TASK OBJECTIVE: Copy out each line of the data holding "justify".
#### EXERCISE MATERIALS
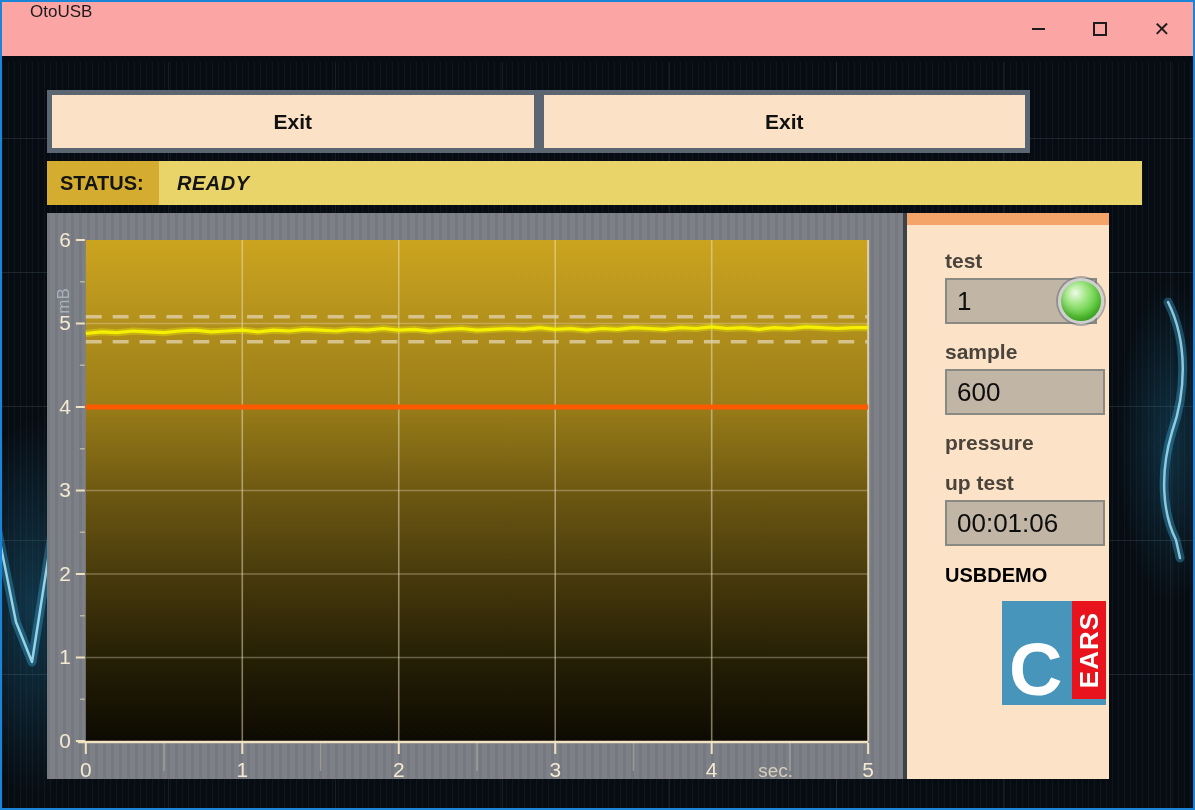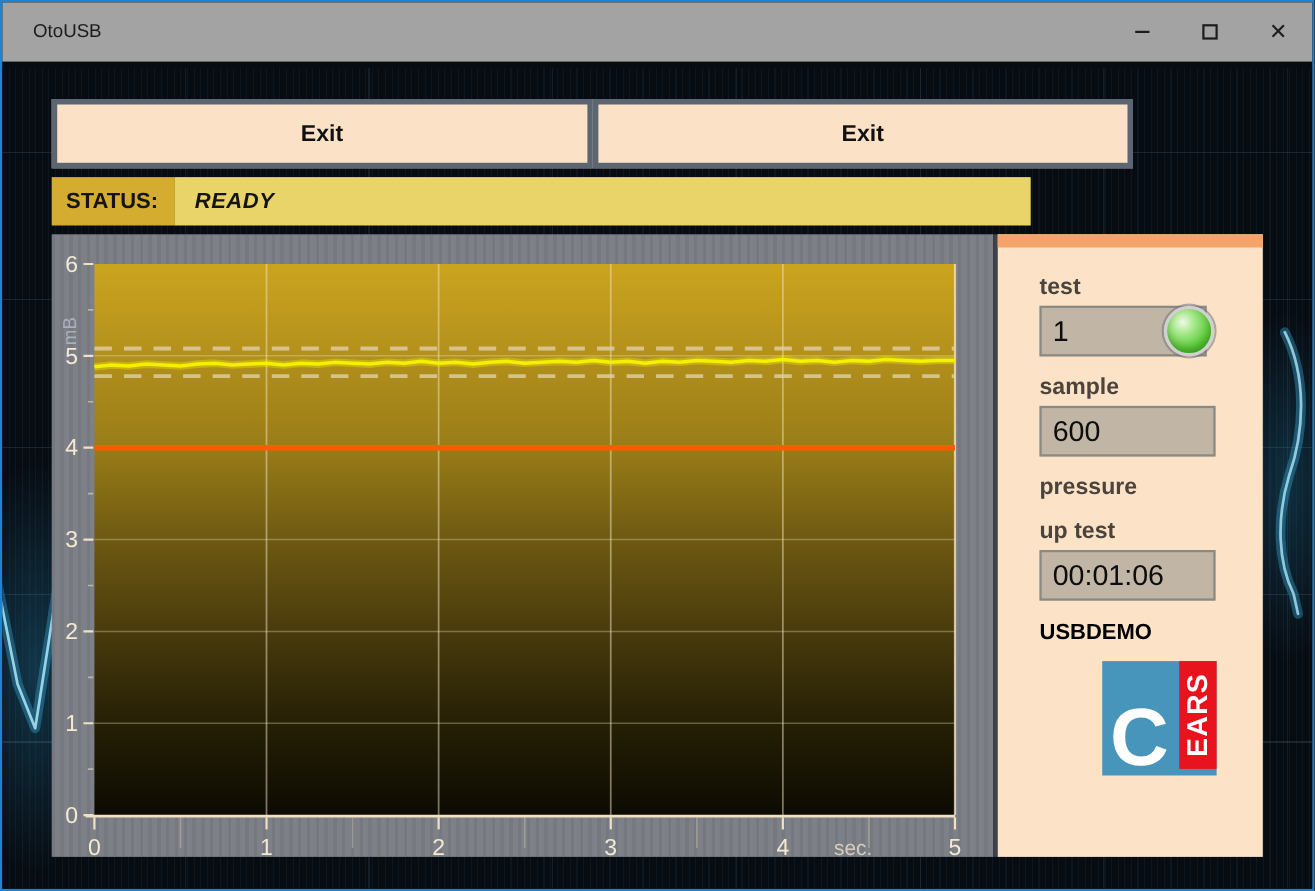--- a/index.html
+++ b/index.html
@@ -1,21 +1,21 @@
 <!DOCTYPE html>
 <html><head>
 <meta charset="utf-8">
 <style>
   html,body{margin:0;padding:0;background:#2a2a2a;font-family:"Liberation Sans",sans-serif;}
   .window{position:relative;width:1195px;height:810px;box-sizing:border-box;
     border:2px solid #1a85d8;background:#070c12;overflow:hidden;}
 
   
-  .titlebar{position:absolute;left:0;top:0;right:0;height:54px;background:#a3a3a3;
-    display:flex;align-items:center;}
+  .titlebar{position:absolute;left:0;top:0;right:0;height:54px;background:#fca5a5;
+    display:flex;}
   .title{margin-left:28px;font-size:17px;color:#1c1c1c;}
   .win-controls{margin-left:auto;display:flex;height:100%;}
   .win-btn{width:62px;height:100%;display:flex;align-items:center;justify-content:center;}
   .glyph-min{width:13px;height:2px;background:#1c1c1c;}
   .glyph-max{width:14px;height:14px;border:2px solid #1c1c1c;box-sizing:border-box;}
   .glyph-close{font-size:20px;color:#1c1c1c;line-height:1;font-weight:400;}
 
   
   .main{position:absolute;left:0;top:60px;right:0;bottom:0;background-color:#070c12;
     background-image:
@@ -25,36 +25,36 @@
       repeating-linear-gradient(0deg, transparent 0 133px, rgba(150,190,220,0.14) 133px 134px),
       repeating-linear-gradient(90deg, transparent 0 166px, rgba(150,190,220,0.10) 166px 167px);}
   .bg-decor{position:absolute;left:0;top:0;width:1191px;height:746px;pointer-events:none;}
 
   
   .toolbar{position:absolute;left:45px;top:28px;width:983px;height:63px;display:flex;}
   .tb-btn{flex:1;box-sizing:border-box;border:5px solid #5c6673;background:#fbe2c6;
     font-family:"Liberation Sans",sans-serif;font-size:21px;font-weight:700;color:#111;}
 
   
-  .statusbar{position:absolute;left:45px;top:99px;width:890px;height:44px;display:flex;
+  .statusbar{position:absolute;left:45px;top:99px;width:1095px;height:44px;display:flex;
     font-weight:700;font-size:20px;color:#141414;justify-content:space-between;}
   .status-label{width:112px;background:#d3ac30;display:flex;align-items:center;
     padding-left:13px;box-sizing:border-box;}
   .status-value{flex:1;background:#e8d469;display:flex;align-items:center;
     padding-left:18px;letter-spacing:.5px;font-style:italic;}
 
   
   .chart-panel{position:absolute;left:45px;top:151px;width:856px;height:566px;
     background-color:#7d8086;
     background-image:repeating-linear-gradient(90deg, rgba(30,35,45,0.08) 0 3px, transparent 3px 8px);}
   .chart-panel svg{display:block;width:856px;height:566px;}
   .panel-divider{position:absolute;left:901px;top:151px;width:4px;height:566px;background:#3d4249;}
 
   
-  .side-panel{position:absolute;left:905px;top:151px;width:241px;height:566px;background:#fce3c8;}
+  .side-panel{position:absolute;left:905px;top:151px;width:202px;height:566px;background:#fce3c8;}
   .accent-strip{height:12px;background:#f4a469;}
   .sp-label{margin:16px 0 5px 38px;font-size:21px;font-weight:700;color:#4a443c;}
   .sp-field:first-child .sp-label{margin-top:24px;}
   .sp-boxrow{position:relative;margin-left:38px;}
   .sp-box{width:160px;height:46px;box-sizing:border-box;background:#c1b5a5;border:2px solid #8a8a84;
     font-size:26px;color:#0d0d0d;display:flex;align-items:center;padding-left:10px;}
   .sp-box-test{width:152px;}
   .led{position:absolute;left:113px;top:0;width:46px;height:46px;border-radius:50%;box-sizing:border-box;
     background:radial-gradient(circle at 36% 30%, #eefae6 0%, #a5e88a 28%, #5ec93c 62%, #2e9c17 100%);
     border:3px solid #d0d0d0;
########
FINISHED TASK:
   .win-btn{width:62px;height:100%;display:flex;align-items:center;justify-content:center;}
     font-weight:700;font-size:20px;color:#141414;justify-content:space-between;}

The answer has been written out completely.